Today people migrate and leave societies that cannot secure human life and safety, where one's worth as a human is being violated. People are fleeing not only from, but also to places. When arriving to a new society it needs to be described, to make it possible to meet it and act in it. In dialogue and interaction with groups, society therefor must find and describe models for inclusion. In Sweden, as residence permits are obtained, so called ‘integration workers’ are engaged in Civic Orientation, to support the process by means of which individuals are to become knowledgeable enough to exert their agency as citizens (knowing your rights and obligations).
The overall object is to create linkages between the state and the ‘newly arrived immigrants’. Civic orientation is a course for 60 h, regulated by Swedish law and EU has given directions that every member state is supposed to have some form of civic education, but every country is responsible for organizing and develop their own content.
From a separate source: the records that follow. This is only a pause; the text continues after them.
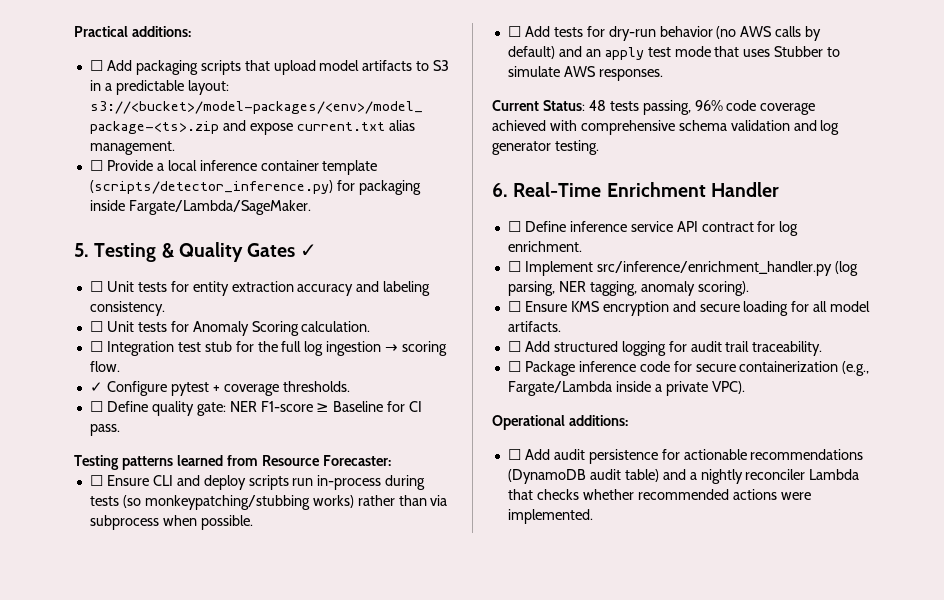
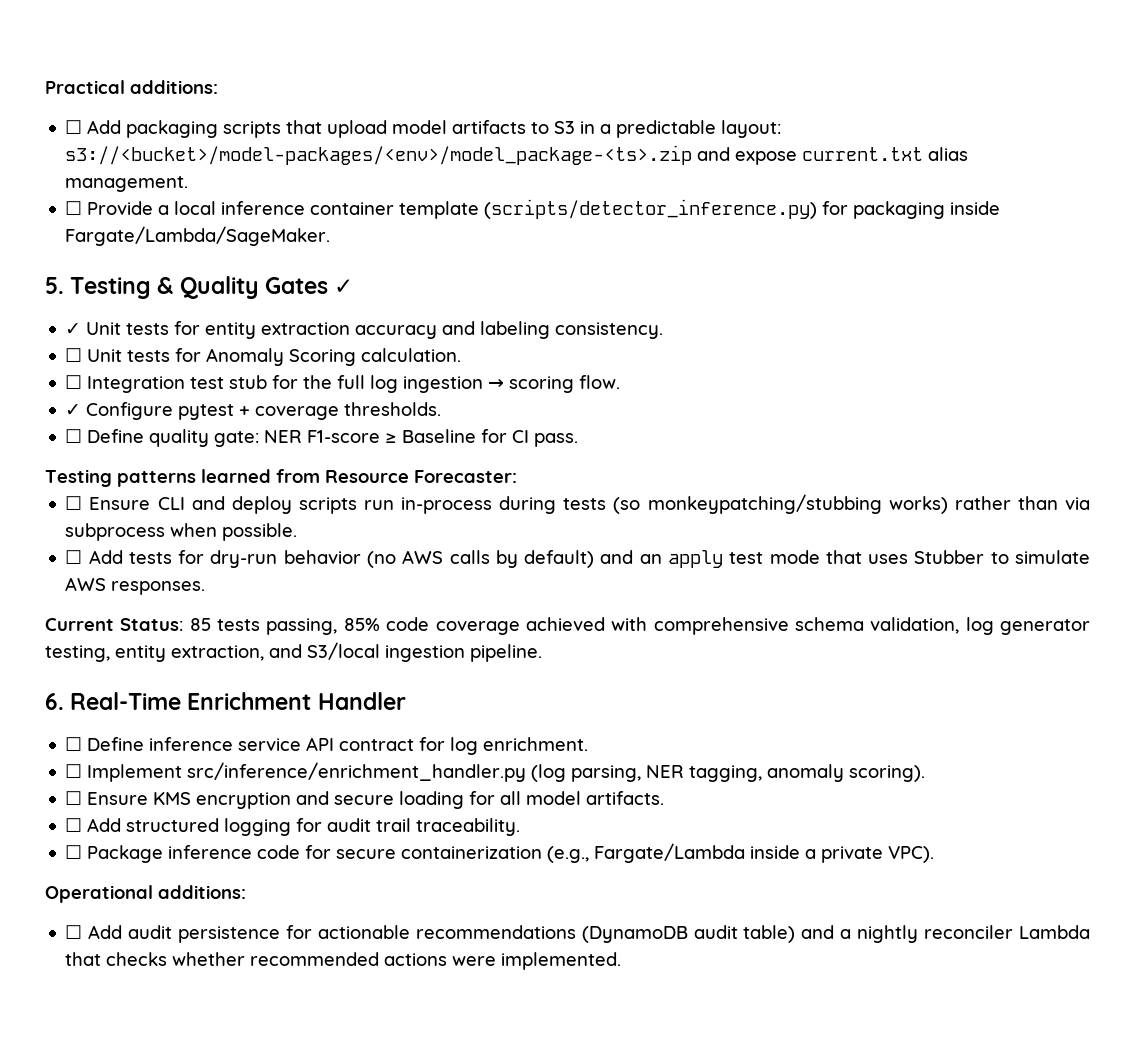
- ☐ Unit tests for entity extraction accuracy and labeling consistency.
+ ✓ Unit tests for entity extraction accuracy and labeling consistency.
- Current Status: 48 tests passing, 96% code coverage achieved with comprehensive schema validation and log generator testing.
+ Current Status: 85 tests passing, 85% code coverage achieved with comprehensive schema validation, log generator testing, entity extraction, and S3/local ingestion pipeline.

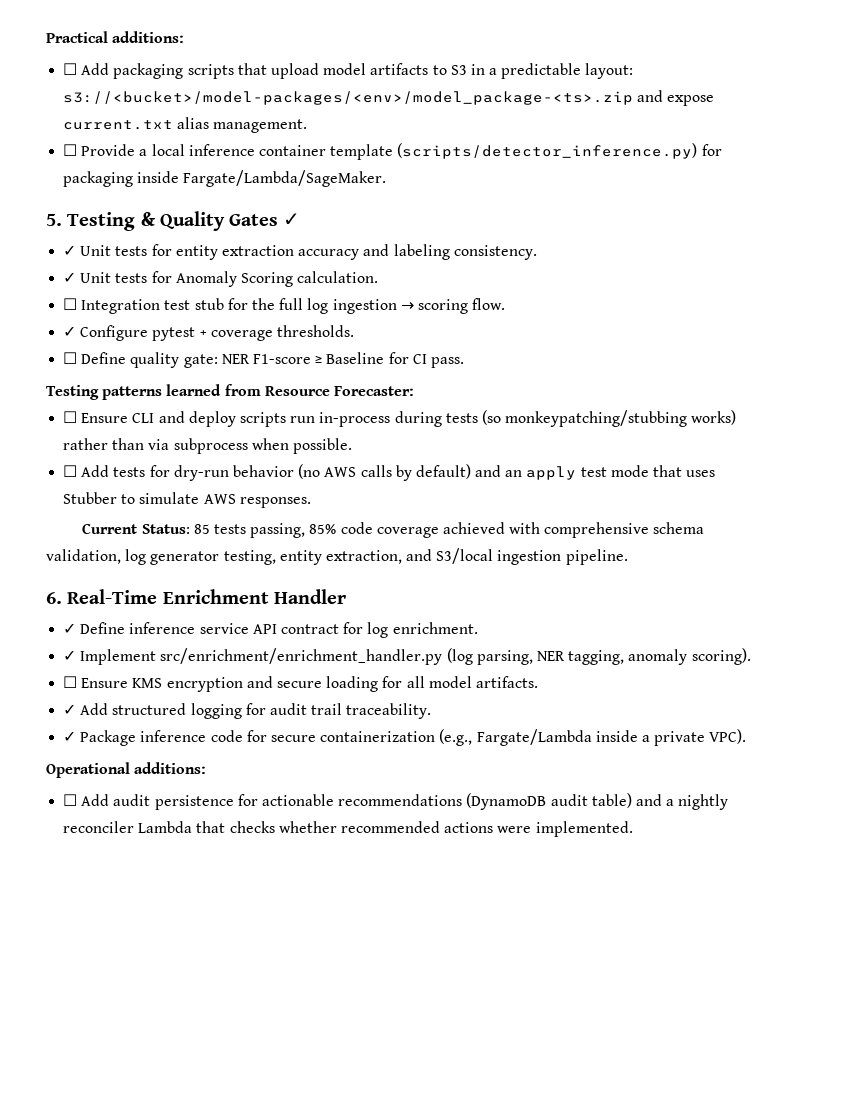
- ☐ Unit tests for Anomaly Scoring calculation.
+ ✓ Unit tests for Anomaly Scoring calculation.
- ☐ Define inference service API contract for log enrichment.
+ ✓ Define inference service API contract for log enrichment.
- ☐ Implement src/inference/enrichment_handler.py (log parsing, NER tagging, anomaly scoring).
+ ✓ Implement src/enrichment/enrichment_handler.py (log parsing, NER tagging, anomaly scoring).
- ☐ Add structured logging for audit trail traceability.
+ ✓ Add structured logging for audit trail traceability.
- ☐ Package inference code for secure containerization (e.g., Fargate/Lambda inside a private VPC).
+ ✓ Package inference code for secure containerization (e.g., Fargate/Lambda inside a private VPC).

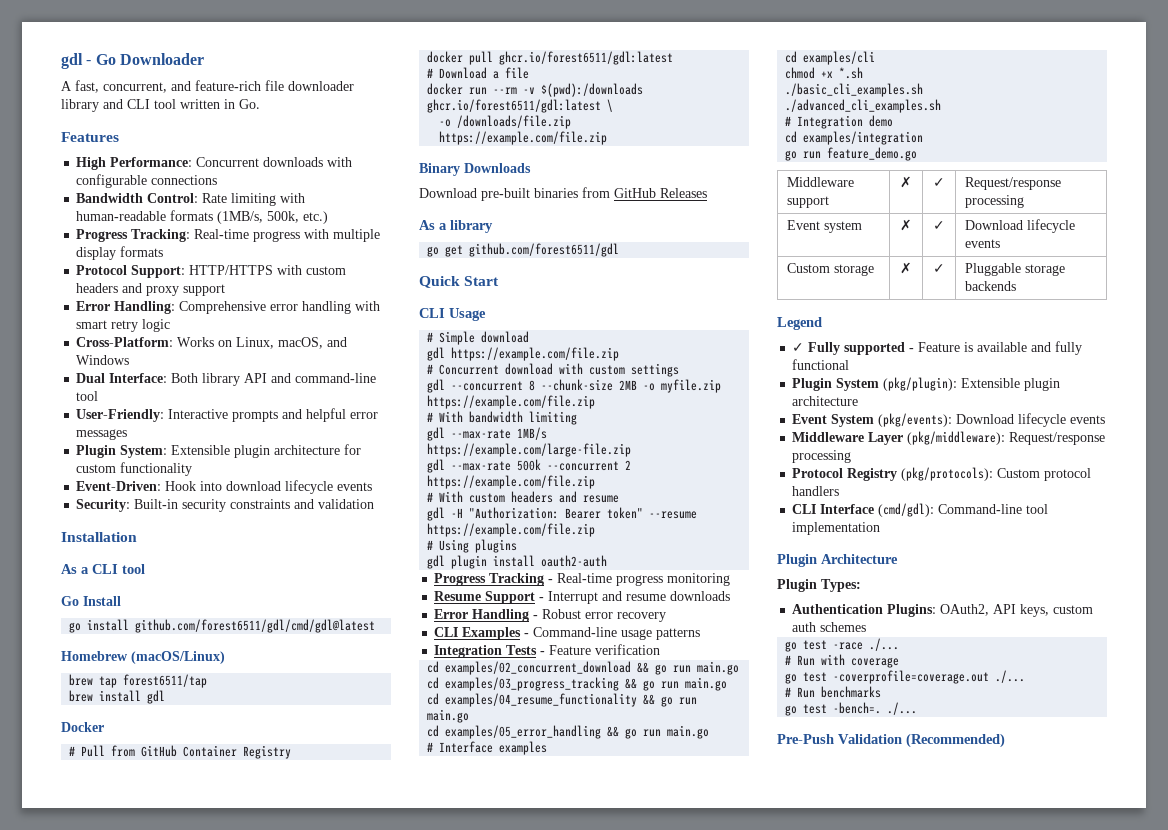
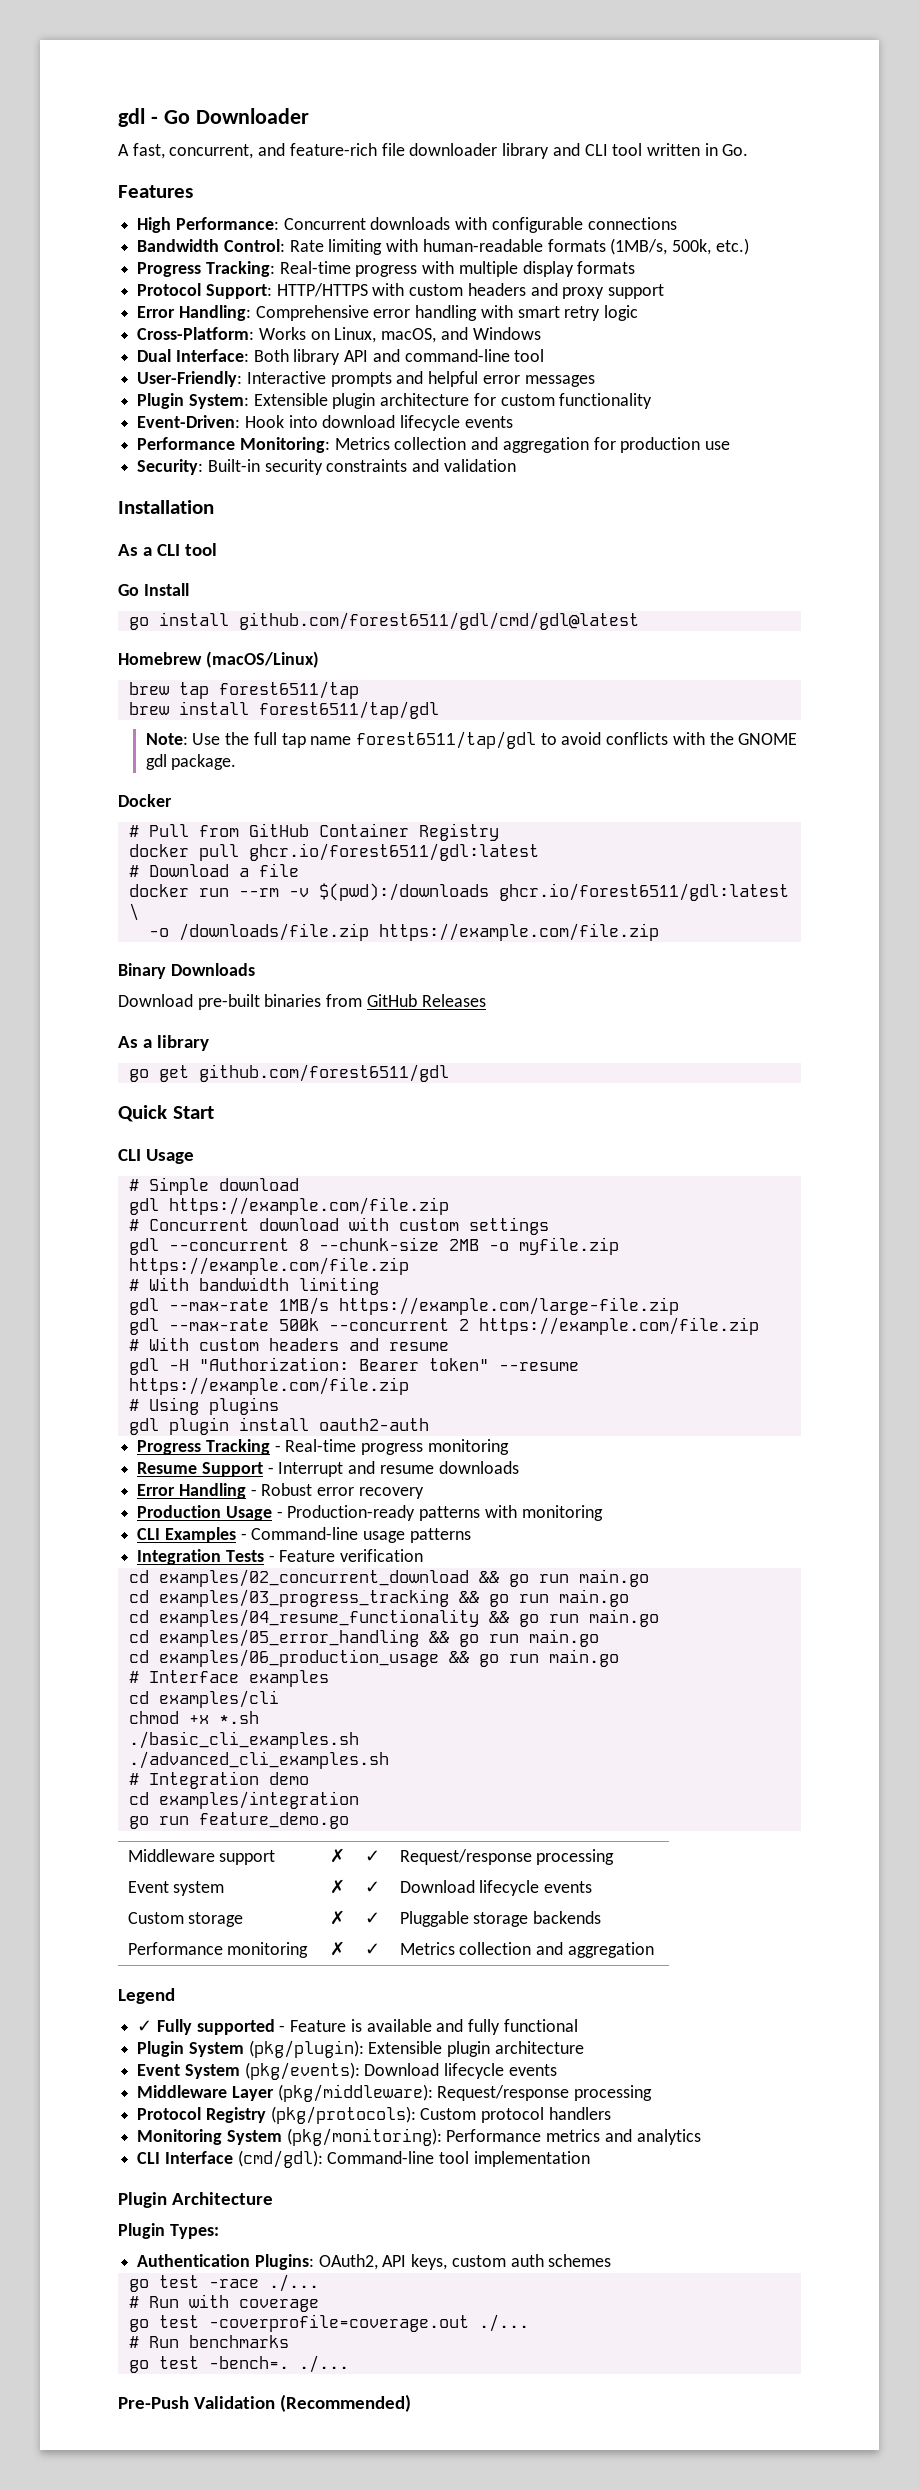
+ Performance Monitoring: Metrics collection and aggregation for production use
- brew install gdl
+ brew install forest6511/tap/gdl
+ Note: Use the full tap name forest6511/tap/gdl to avoid conflicts with the GNOME gdl package.
+ Production Usage - Production-ready patterns with monitoring
+ cd examples/06_production_usage && go run main.go
+ Performance monitoring | ✗ | ✓ | Metrics collection and aggregation
+ Monitoring System (pkg/monitoring): Performance metrics and analytics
Often, in Sweden, the integration workers themselves have immigrated to Sweden and the course is given in the mother tongue of the immigrants.
This study is a workplace study with interest in professional knowledge to create stable and flexible knowledge in the work, understood as how the workers construct relevance for their doings in interaction. In this study the specific interest is to understand the construction of newcomers' information needs, the problem being worked with. The need of information is understood as not given or static, but as a (re)produced in regular social practices (Edwards, 2005), and both integrationworkers and newcomers mutually orient to a set of ideas when constructing needs. The analytical interest is also to outline how some views is made more significant or more authoritative with respect to the matter at hand (Heritage and Raymond, 2005).
In reasoning about needs, the access to countries, as epistemic domains is often used to make claims about what kind of information that is needed. In other words, the country that the immigrants comes from is often arranged to be the source of knowledge. The data material was generated through video recordings and interviews over a period of 1.5 years, from backstage (workmeetings) and frontstage work (with ‘newly arrived immigrants’). I identify two patterns that are analytically distinctive when looking at how the problem- presentation in civic orientation is negotiated. Either is it the knowledge about the Swedish society that is the matter at hand, or is it to educate those who have not yet come to a certain ´understanding´. This are two very different worktasks, but they seems to be connected in the practice.